# Lathe issues



## ptkaster (Aug 8, 2012)

I have a problem that I thought you guys might be able to answer.

About a month ago I bought a jet 1014I lathe and have been pretty happy with it up until now. The tailstock just doesn't tighten down. If I tighten the bolt underneath it works once then loosens. I tried thread lock to no avail. Any help?


----------



## CharlieM1958 (Nov 7, 2006)

I'm not sure I follow. You should have a lever on the side to tighten it down, right? Maybe you are tightening the rear wheel too much?


----------



## ptkaster (Aug 8, 2012)

Whenever I attempt To use the lever it loosens the nut when I push down with minimal force.


----------



## Chipncut (Aug 18, 2006)

*Does Jet have a troubleshoot section online? They could maybe give you a solution.*


----------



## PurpLev (May 30, 2008)

a few questions:

1. is this something that just started recently?
2. with the tailstock lever loosened - can you lift the tailstock slightly above the bed? how far high? (too much and it means that there is too much slack)
3. do you have the clamp installed on your tailstock bold above the bolt (under the bed) or is it just the nut that keeps the tailstock 'locked in place'? (you should have the clamp as well)
4. is there debris between the tailstock and the bed keeping it from making full metal-to-metal contact all across the tailstock (adds vibration to tailstock that can loosen it's clamp)?
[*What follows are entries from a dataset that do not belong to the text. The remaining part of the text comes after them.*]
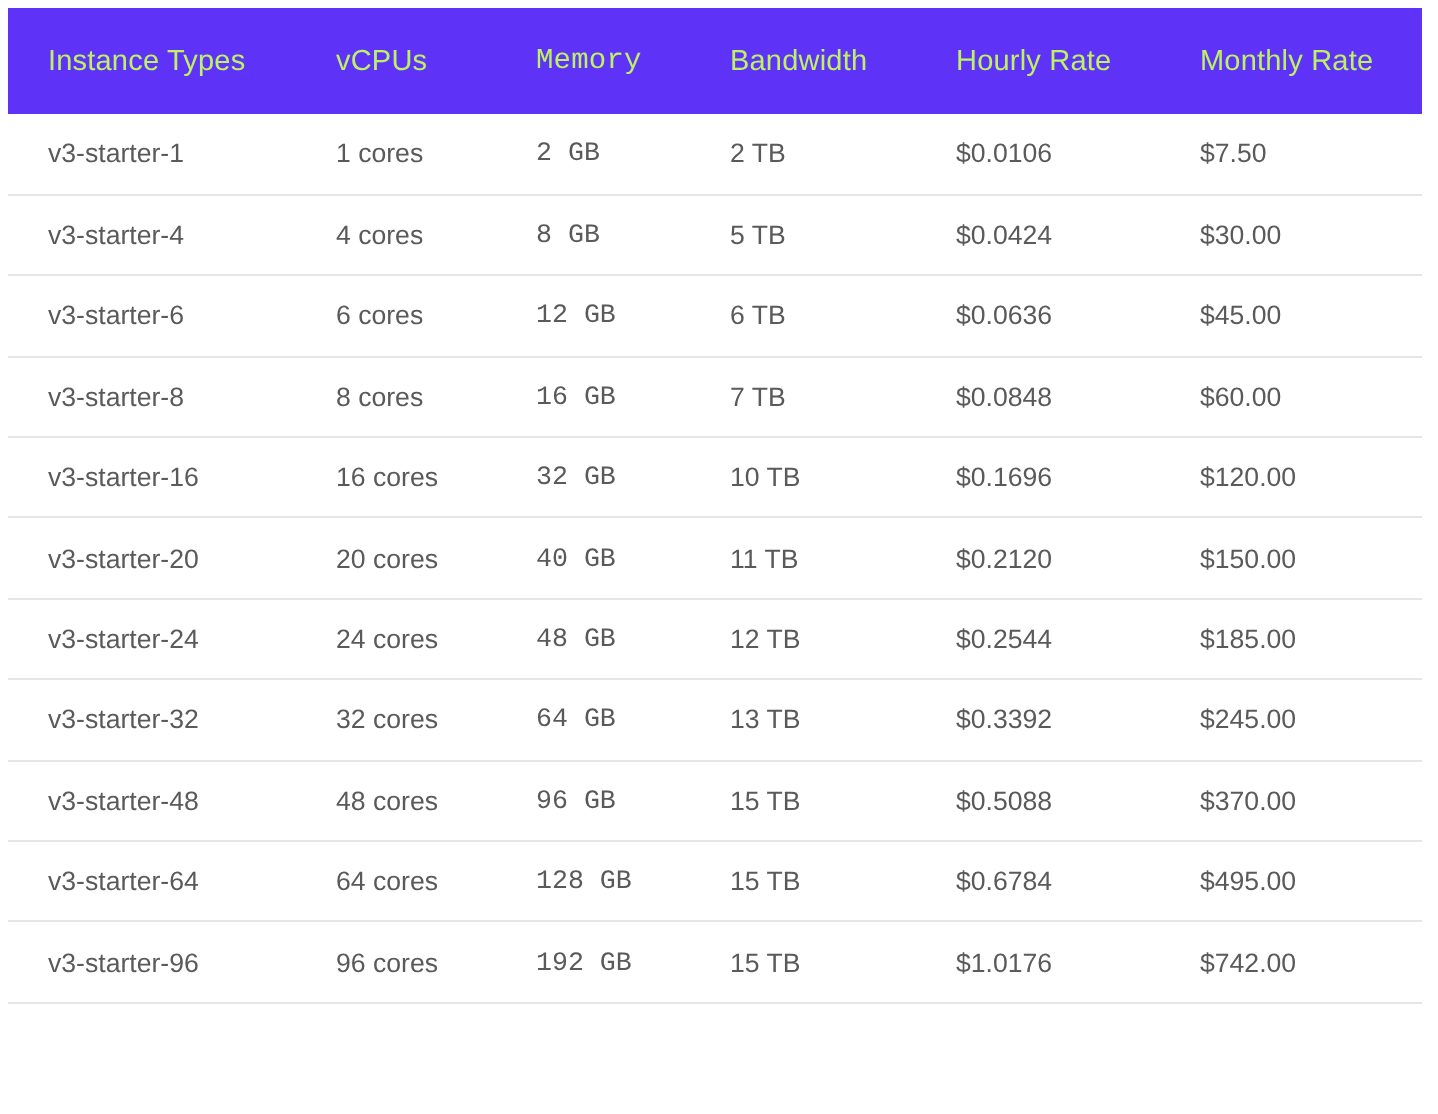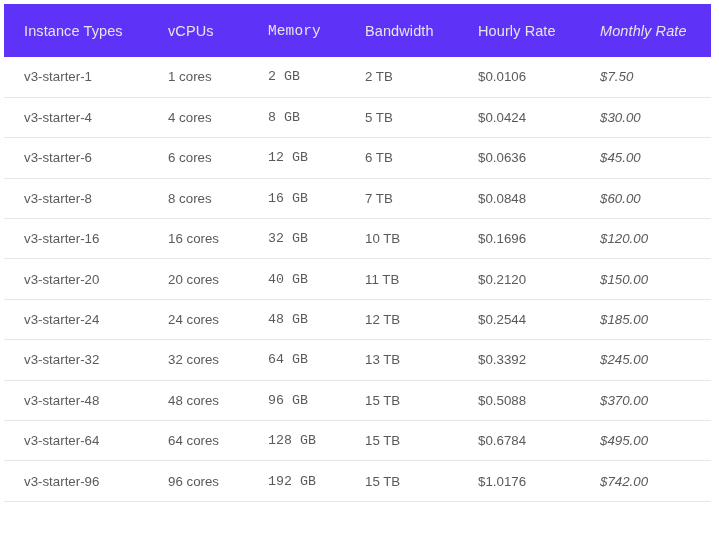--- a/index.html
+++ b/index.html
@@ -22,21 +22,21 @@
     border-collapse: collapse;
     table-layout: fixed;
   }
 
   #pricing-table thead tr {
     background: #5e33f7;
     height: 53px;
   }
 
   #pricing-table thead th {
-    color: #e5e5e5;
+    color: #bef264;
     font-size: 14.5px;
     font-weight: normal;
     text-align: left;
     padding: 0;
     vertical-align: middle;
     letter-spacing: 0.1px;
     white-space: nowrap;
   }
 
   #pricing-table tbody tr {
@@ -54,21 +54,21 @@
     vertical-align: middle;
     white-space: nowrap;
   }
 
   
   .col-instance { width: 144px; padding-left: 20px !important; }
   .col-vcpus    { width: 100px; }
   .col-memory   { width: 97px; font-family: Liberation Mono, monospace; }
   .col-bandwidth{ width: 113px; }
   .col-hourly   { width: 122px; }
-  .col-monthly  { width: 111px; font-style: italic; }
+  .col-monthly  { width: 111px; }
 
   thead .col-instance { padding-left: 20px !important; }
 </style>
 </head>
 <body>
 
 <table id="pricing-table">
   <thead>
     <tr>
       <th class="col-instance">Instance Types</th>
if non of the above, can you post a picture of the tailstock?


----------



## stevepeterson (Dec 17, 2009)

Does it have a standard nut at the bottom? I don't have a Jet lathe, but suspect that many lathes have a similar design. My lathe has a nylon locknut, the type with a nylon insert to hold it in place. Over time, the nylon gets loose and stops holding onto the bolt. A new locknut or 2 thin nuts (also called jam nuts) tightened together solved my problems. This keeps the bottom nut from working loose every time I tighten the top locking lever.


----------



## MonteCristo (May 29, 2012)

Sounds to me like maybe one bit of the locking mechanism is missing.


----------



## mtenterprises (Jan 10, 2011)

Your tailstock should look like this. 









The disk tightens the clamp lever. The disk should be tightened when the lever is open, relaxed, unclamped however you wish to phrase it. If you cannot get it to tighten the aluminum disk may be stripped. Look at the threads inside it. Either order a new one or have a helicoil installed.
MIKE


----------



## ptkaster (Aug 8, 2012)

Thank you guys for all of your help I am going to go with serves solution because it is a nylon nut and the shreads on the nylon nut seem to have loosened.,
Paul


----------



## hairy (Sep 23, 2008)

I've had that same problem with a Jet 1220 lathe. The clamp bolt stretches when you tighten down the tailstock. It's a cheesy setup in my opinion. The bolt rides on a camshaft, when you rotate the handle the bolt gets pulled up against the bottom of the lathe bed to tighten it down.

This should be the part you need.http://www.ereplacementparts.com/bolt-p-451768.html?osCsid=80527g9mg7v228blpv29e8nb74

Part # 64 in this picture.










I had to replace the clamp nut also, # 81 in the picture, that's right where it stretches. On mine, it's a 3/4" bolt cut down to 3/8" and it's too weak. I've replaced it twice already. It's an easy fix. If you bought the lathe new, Jet warranty will cover it.


----------



## mtenterprises (Jan 10, 2011)

Ah a design change from my older model - JLM 1014, stock # 708351, serial #807599. I have never had a problem with mine. Not necessarly poor design just poor heat treating on the bolt. Personally I like the old lathes where you use a wrench, standard nuts and bolts are so much easier to replace.


----------



## Wildwood (Jul 22, 2012)

These were a common fix for mini lathe sliding tailstocks or tailstocks that would not lock down. Many people made their own. Do not think this fix will solve your problem.

http://monster-lathe-tools.com/cart.php?target=product&product_id=255&category_id=64

Just like Hairy said could be bolt, c-ring, nut causing problem. Contact Jet for replacement parts. Would opt for replacing all three pieces, apparently this is an ongoing issue with this lathe now.


----------



## ptkaster (Aug 8, 2012)

I got my new nut and has been working perfectly, I just have to be careful not to tighten it down too much. Thanks for the help!


----------